Benign prostatic hyperplasia (BPH) is a noncancerous enlargement of the male prostate, the walnut-shaped gland surrounding the urethra at the neck of the bladder. It’s the most common prostate problem for men over age 50, and its occurrence and symptoms increase with age. BPH affects about 50 percent of men between the ages of 51 and 60 and up to 90 percent of men over 80. According to the (NKUDIC), 14 million men in the United States had lower urinary tract symptoms (LUTS) suggestive of BPH in 2010.
Now, a new study of men with LUTS and enlarged prostate associates diabetes with more severe urological symptoms. Subjects with Type 2 diabetes had greater urinary frequency and nocturia (frequent awakenings during periods of sleep to urinate) than their nondiabetic counterparts.
Exploring the Diabetic Link
Kang Su Cho of Yonsei University College of Medicine in Seoul, South Korea, led the team that analyzed information on 278 elderly men who had received new LUTS diagnoses over a two-year period. Some 139 also had pre-existing Type 2 diabetes diagnoses.
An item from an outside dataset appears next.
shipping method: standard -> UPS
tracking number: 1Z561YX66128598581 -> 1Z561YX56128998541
The matched subjects with and without diabetes for age and prostate volume, using propensity scoring. Their mean age was 65.3 years, the mean prostate volume was 35.1 milliliters, and mean totals on the International Prostate Symptom Score (IPSS) and Overactive Bladder Symptom Score (OABSS) were 16.83 and 5.07, respectively.
The authors reported finding no differences in age, prostate volume, transitional zone volume, prostate-specific antigen level, voided volume, or maximum flow rate between the diabetes and control groups. But the residual urine volume was significantly higher in the diabetes group than in controls at 29.34 versus 22.45 milliliters. The total IPSS score was considerably greater in diabetes patients than controls (17.80 versus 15.88). Elevated IPSS storage symptom scores (7.45 versus 6.58) and postmicturition (normal urine discharge) symptom scores (2.57 versus 2.19) in diabetics accounted for this difference.
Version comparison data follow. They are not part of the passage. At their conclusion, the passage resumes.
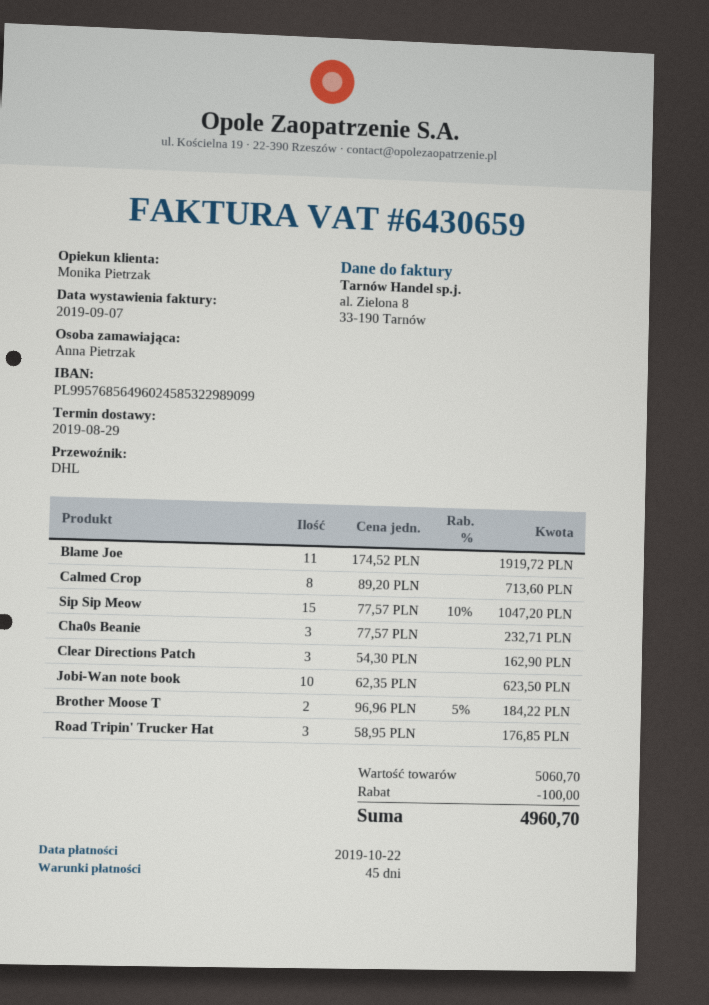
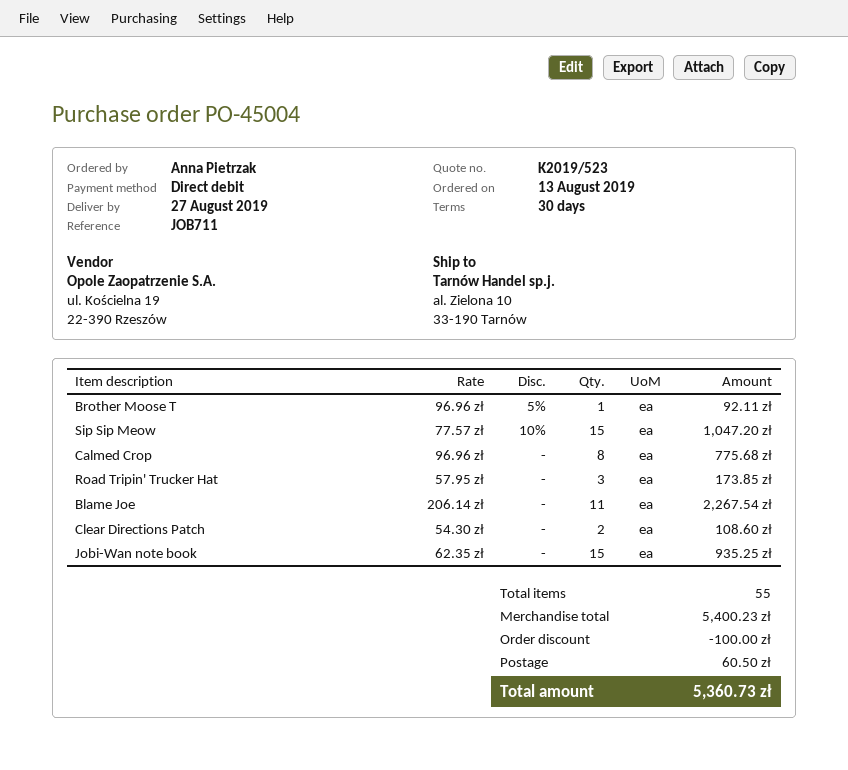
delivery date: 2019-08-29 -> 2019-08-27
payment terms: 45 days -> 30 days
Blame Joe: 11 x 174.52 = 1919.72 -> 11 x 206.14 = 2267.54
Calmed Crop: 8 x 89.20 = 713.60 -> 8 x 96.96 = 775.68
Cha0s Beanie: 3 x 77.57 = 232.71 -> none
Clear Directions Patch: 3 x 54.30 = 162.90 -> 2 x 54.30 = 108.60
Jobi-Wan note book: 10 x 62.35 = 623.50 -> 15 x 62.35 = 935.25
Brother Moose T: 2 x 96.96 - 5% = 184.22 -> 1 x 96.96 - 5% = 92.11
Road Tripin' Trucker Hat: 3 x 58.95 = 176.85 -> 3 x 57.95 = 173.85
subtotal: 5060.70 -> 5400.23
shipping: none -> 60.50
total: 4960.70 -> 5360.73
Among storage symptoms, the diabetes group scored substantially higher for frequency and nocturia while urgency was the same for both groups. The OABSS total score was markedly greater in diabetes patients than controls (5.62 versus 4.54). This difference resulted from a higher nocturia score in diabetics (2.14 versus 1.71). Other subscales were equal between the groups.
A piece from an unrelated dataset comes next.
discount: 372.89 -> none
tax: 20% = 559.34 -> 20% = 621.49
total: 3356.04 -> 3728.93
These scientists noted that diabetes is a well-known risk factor for LUTS, but studies have reported conflicting results on whether diabetes can cause overactive bladder. Noting that their findings imply that increased frequency and nocturia in the diabetes group may be due to polyuria (excessive urine amounts) rather than reduced bladder capacity, the authors conclude, “Urodynamic results would be useful to obtain in future studies to provide objective evidence to support and understand our current observations.”
Understanding Benign Prostatic Hyperplasia
Your prostate goes through two main growth periods as you age. In early puberty, this gland doubles in size. The second growth phase begins around age 25 and continues during most of your life. Enlarged prostate occurs in the final growth stage often. As this gland grows, it presses against and pinches your urethra. Your bladder wall becomes thicker. Eventually, your bladder may weaken and lose the ability to empty completely, retaining some urine. Narrowing of your urethra and urinary retention, the inability to empty your bladder completely, cause many BPH problems.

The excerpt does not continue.